### AIM OF THE EXERCISE
Using the records below, transcribe word for word the stretch from the line that contains "2008-10. Highlander Hybrid." through the line that contains "total: 2068.24 -> 2141.48", both end lines included, and nothing else.

Version difference data
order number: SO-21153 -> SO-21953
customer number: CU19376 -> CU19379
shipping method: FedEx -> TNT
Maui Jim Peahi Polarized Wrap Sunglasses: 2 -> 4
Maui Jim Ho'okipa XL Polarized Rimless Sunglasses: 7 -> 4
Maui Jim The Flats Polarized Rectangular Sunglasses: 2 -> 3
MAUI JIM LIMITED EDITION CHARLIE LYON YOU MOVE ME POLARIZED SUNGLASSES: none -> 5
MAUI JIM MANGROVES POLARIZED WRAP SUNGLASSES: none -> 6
---
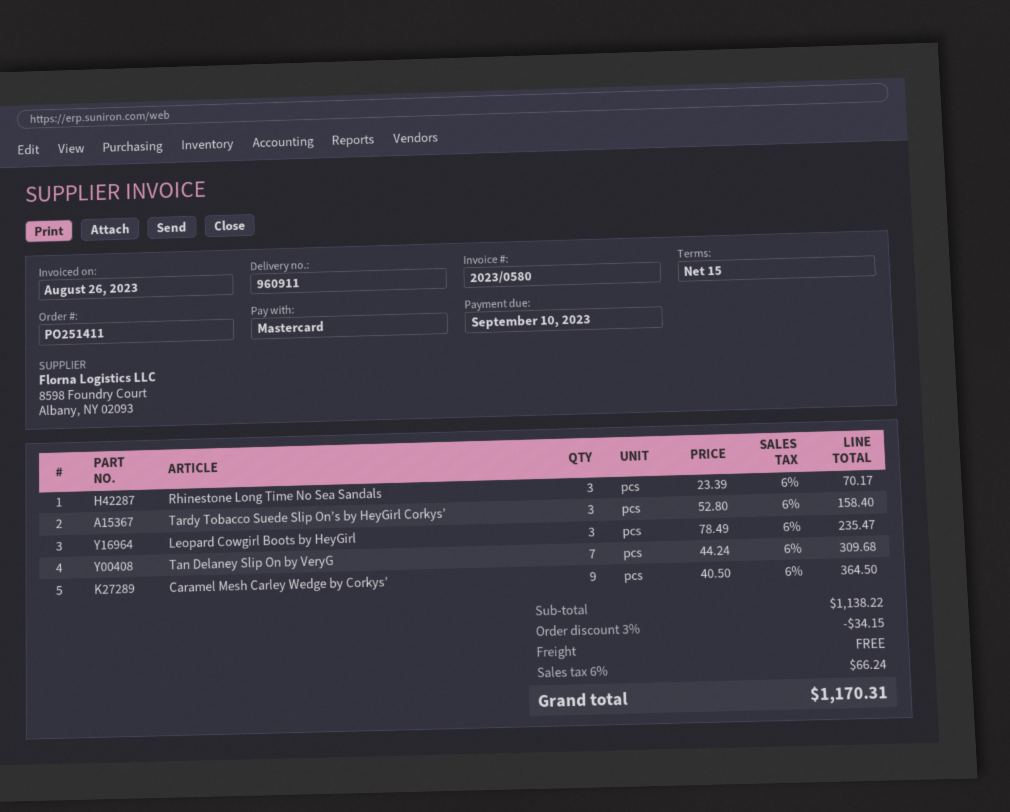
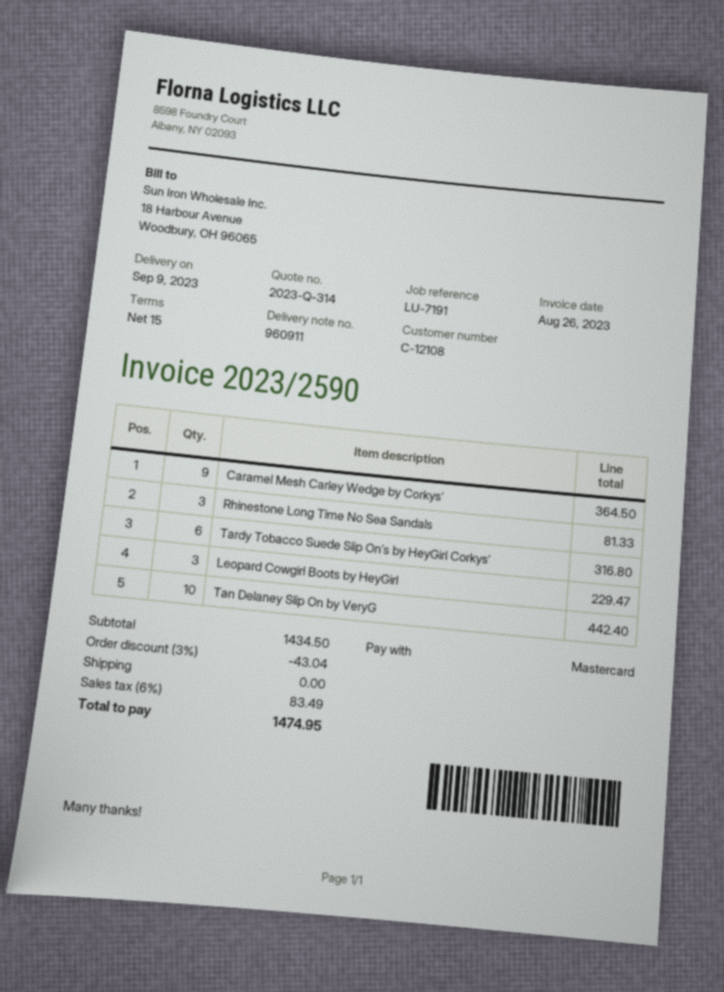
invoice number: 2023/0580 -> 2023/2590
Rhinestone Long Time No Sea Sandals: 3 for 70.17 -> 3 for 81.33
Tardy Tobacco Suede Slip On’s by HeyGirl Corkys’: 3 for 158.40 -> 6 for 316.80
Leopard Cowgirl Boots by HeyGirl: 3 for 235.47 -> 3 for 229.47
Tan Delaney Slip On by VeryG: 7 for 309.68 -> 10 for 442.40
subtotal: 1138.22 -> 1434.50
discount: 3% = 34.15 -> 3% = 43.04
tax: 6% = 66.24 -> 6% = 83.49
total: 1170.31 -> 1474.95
---
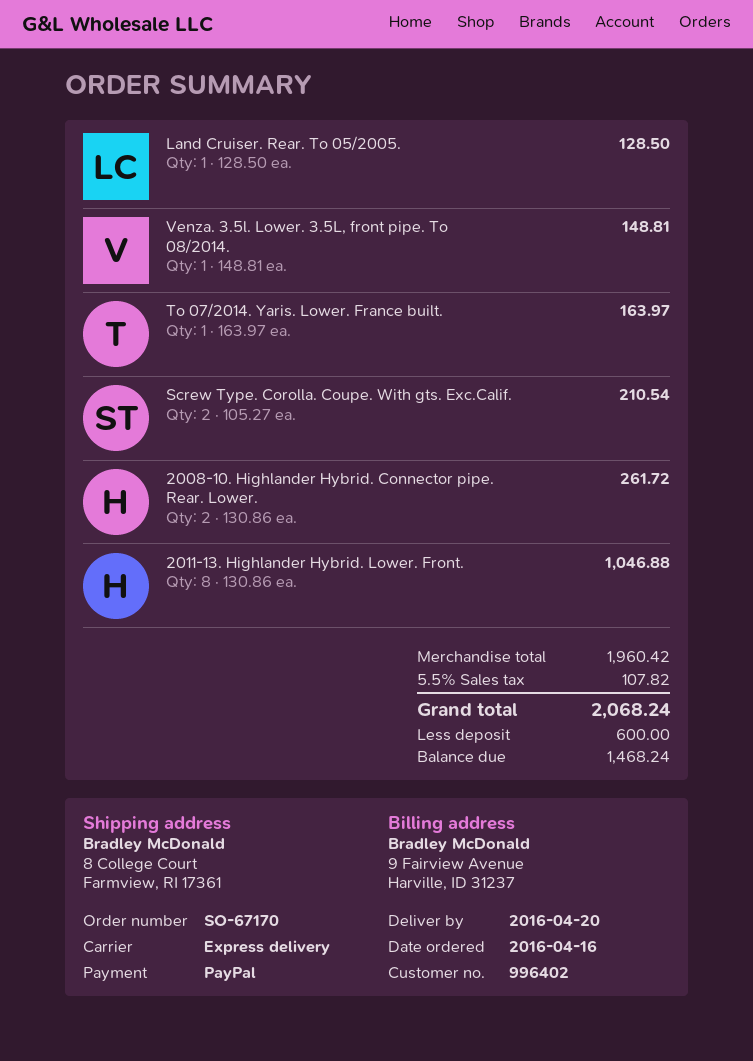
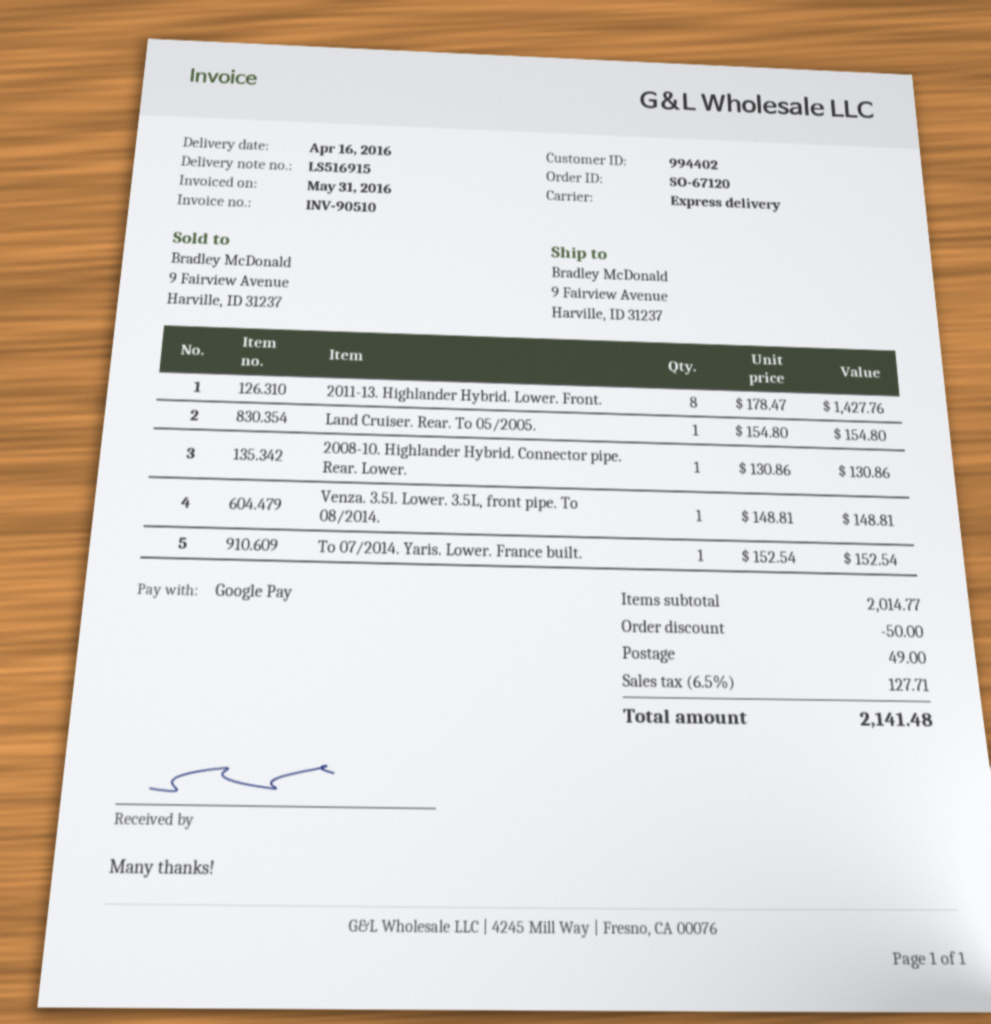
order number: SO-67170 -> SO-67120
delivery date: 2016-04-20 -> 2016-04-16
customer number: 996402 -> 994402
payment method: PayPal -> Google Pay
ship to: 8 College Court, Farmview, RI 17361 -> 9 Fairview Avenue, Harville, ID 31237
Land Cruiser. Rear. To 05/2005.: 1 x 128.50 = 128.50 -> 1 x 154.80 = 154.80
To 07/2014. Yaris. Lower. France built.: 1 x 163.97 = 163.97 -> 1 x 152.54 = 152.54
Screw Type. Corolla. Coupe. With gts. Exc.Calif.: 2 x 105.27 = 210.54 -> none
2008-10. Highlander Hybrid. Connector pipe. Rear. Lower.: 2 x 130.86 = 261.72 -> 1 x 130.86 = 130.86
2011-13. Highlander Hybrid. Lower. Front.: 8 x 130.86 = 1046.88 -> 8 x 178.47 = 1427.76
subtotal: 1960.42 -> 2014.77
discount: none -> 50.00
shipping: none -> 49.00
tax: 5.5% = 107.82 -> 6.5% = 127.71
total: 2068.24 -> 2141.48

### EXERCISE SOLUTION
2008-10. Highlander Hybrid. Connector pipe. Rear. Lower.: 2 x 130.86 = 261.72 -> 1 x 130.86 = 130.86
2011-13. Highlander Hybrid. Lower. Front.: 8 x 130.86 = 1046.88 -> 8 x 178.47 = 1427.76
subtotal: 1960.42 -> 2014.77
discount: none -> 50.00
shipping: none -> 49.00
tax: 5.5% = 107.82 -> 6.5% = 127.71
total: 2068.24 -> 2141.48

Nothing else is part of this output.